- Source data
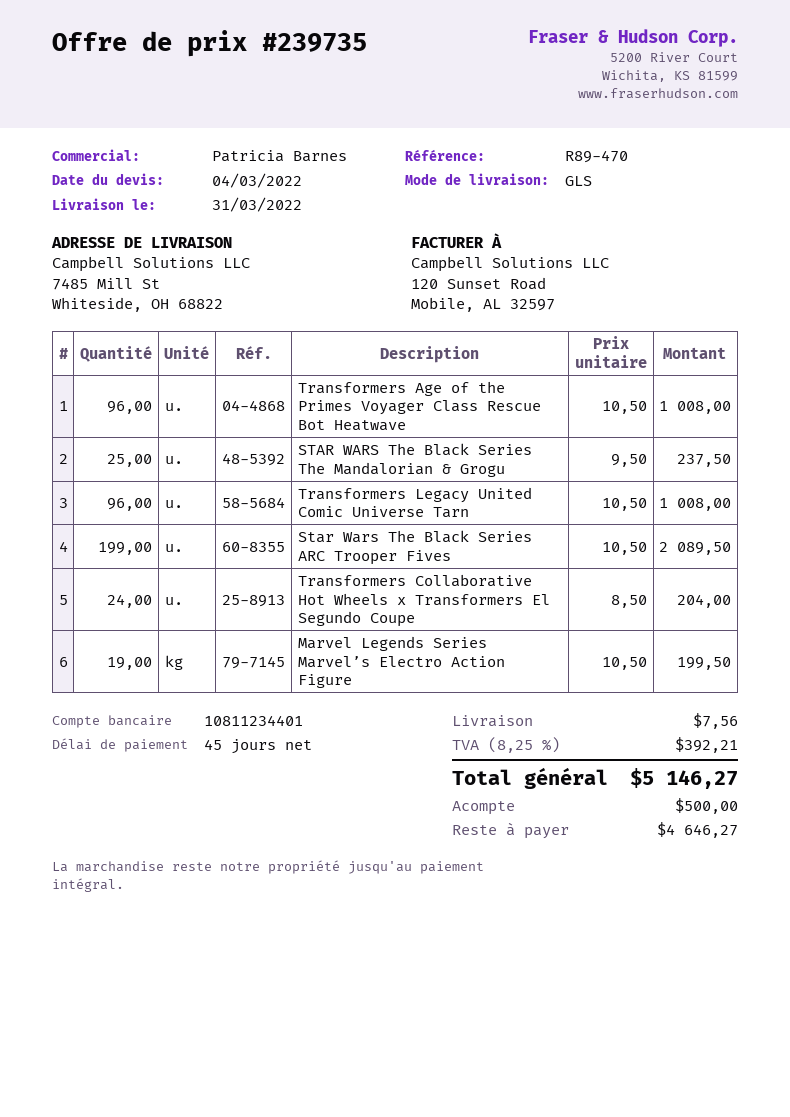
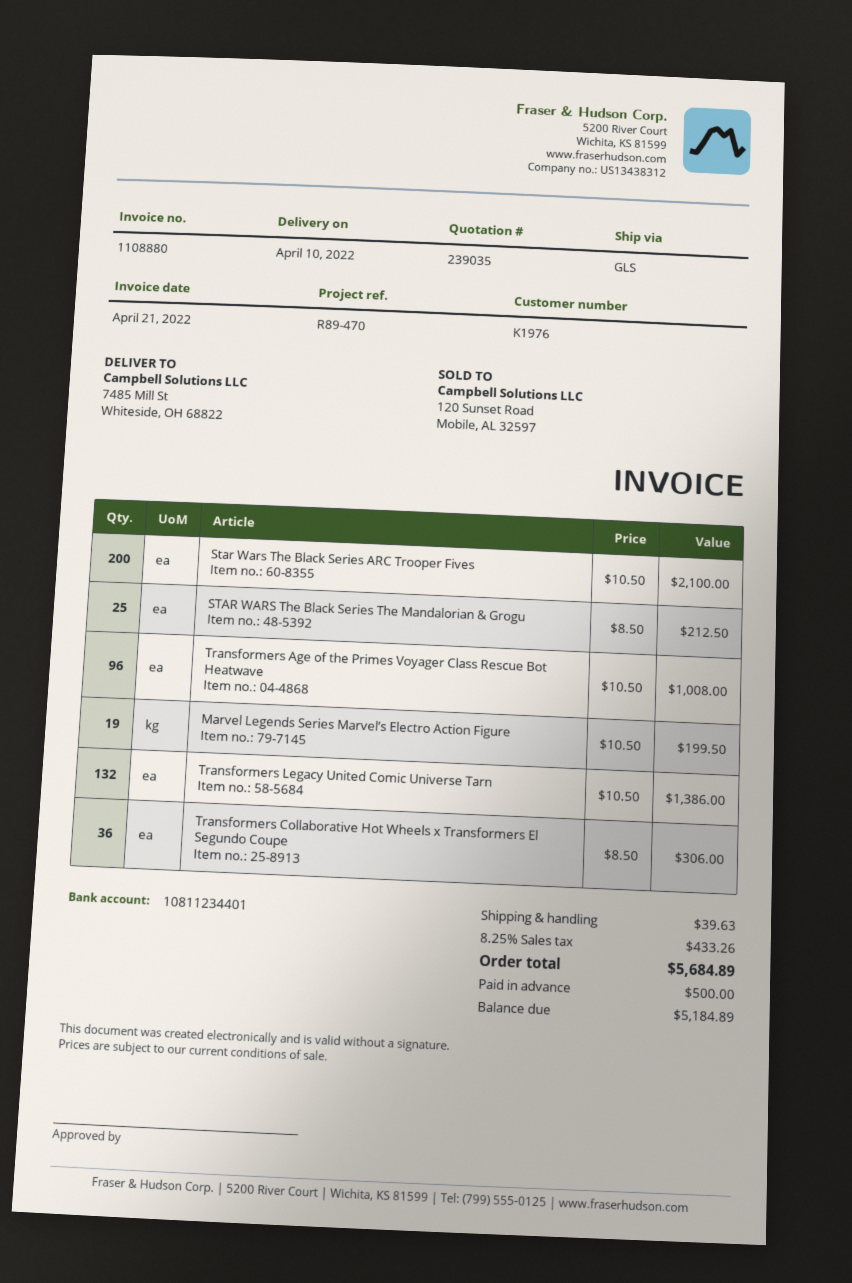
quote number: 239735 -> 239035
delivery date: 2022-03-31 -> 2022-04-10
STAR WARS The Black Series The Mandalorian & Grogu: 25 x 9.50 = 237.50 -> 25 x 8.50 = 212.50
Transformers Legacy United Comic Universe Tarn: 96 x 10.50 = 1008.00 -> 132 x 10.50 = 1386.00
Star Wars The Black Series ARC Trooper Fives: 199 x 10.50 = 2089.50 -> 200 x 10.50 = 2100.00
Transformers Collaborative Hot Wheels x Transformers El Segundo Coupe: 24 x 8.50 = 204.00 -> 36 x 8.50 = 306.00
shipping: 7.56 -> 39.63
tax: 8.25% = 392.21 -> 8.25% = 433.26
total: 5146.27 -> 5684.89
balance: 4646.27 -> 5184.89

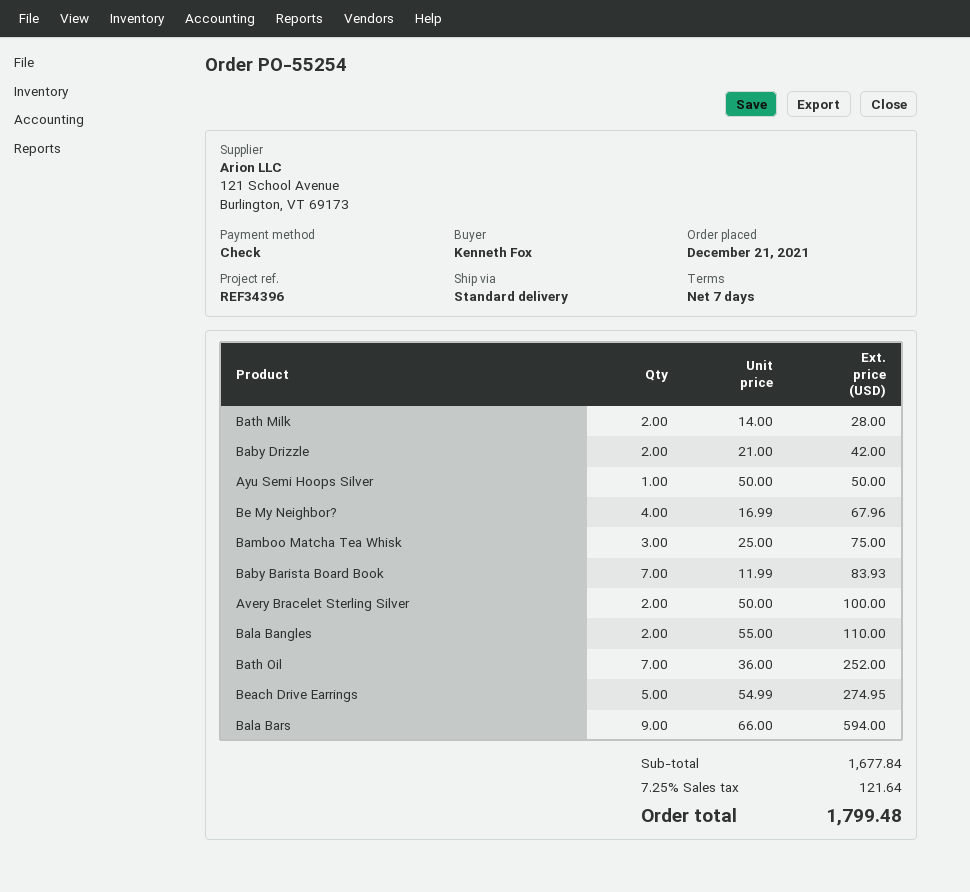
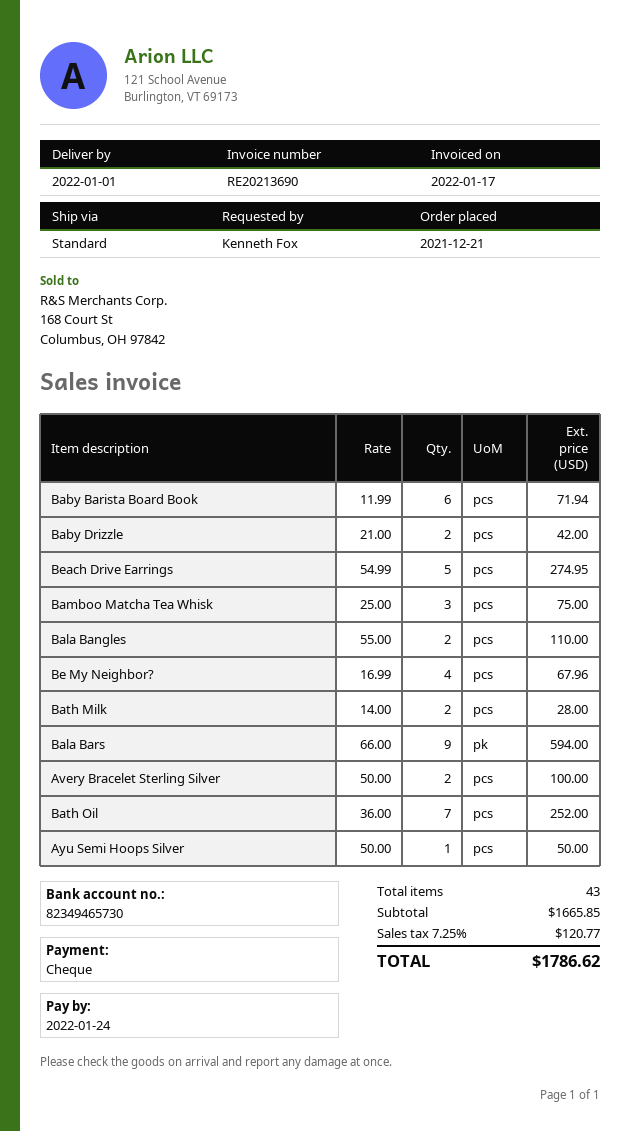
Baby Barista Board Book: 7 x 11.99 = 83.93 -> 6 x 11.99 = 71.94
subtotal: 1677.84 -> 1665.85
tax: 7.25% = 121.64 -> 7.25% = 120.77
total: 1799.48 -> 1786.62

- What the task asks
Only the pictures in the listing above get left out; print everything else exactly.

- Finished exercise
quote number: 239735 -> 239035
delivery date: 2022-03-31 -> 2022-04-10
STAR WARS The Black Series The Mandalorian & Grogu: 25 x 9.50 = 237.50 -> 25 x 8.50 = 212.50
Transformers Legacy United Comic Universe Tarn: 96 x 10.50 = 1008.00 -> 132 x 10.50 = 1386.00
Star Wars The Black Series ARC Trooper Fives: 199 x 10.50 = 2089.50 -> 200 x 10.50 = 2100.00
Transformers Collaborative Hot Wheels x Transformers El Segundo Coupe: 24 x 8.50 = 204.00 -> 36 x 8.50 = 306.00
shipping: 7.56 -> 39.63
tax: 8.25% = 392.21 -> 8.25% = 433.26
total: 5146.27 -> 5684.89
balance: 4646.27 -> 5184.89

Baby Barista Board Book: 7 x 11.99 = 83.93 -> 6 x 11.99 = 71.94
subtotal: 1677.84 -> 1665.85
tax: 7.25% = 121.64 -> 7.25% = 120.77
total: 1799.48 -> 1786.62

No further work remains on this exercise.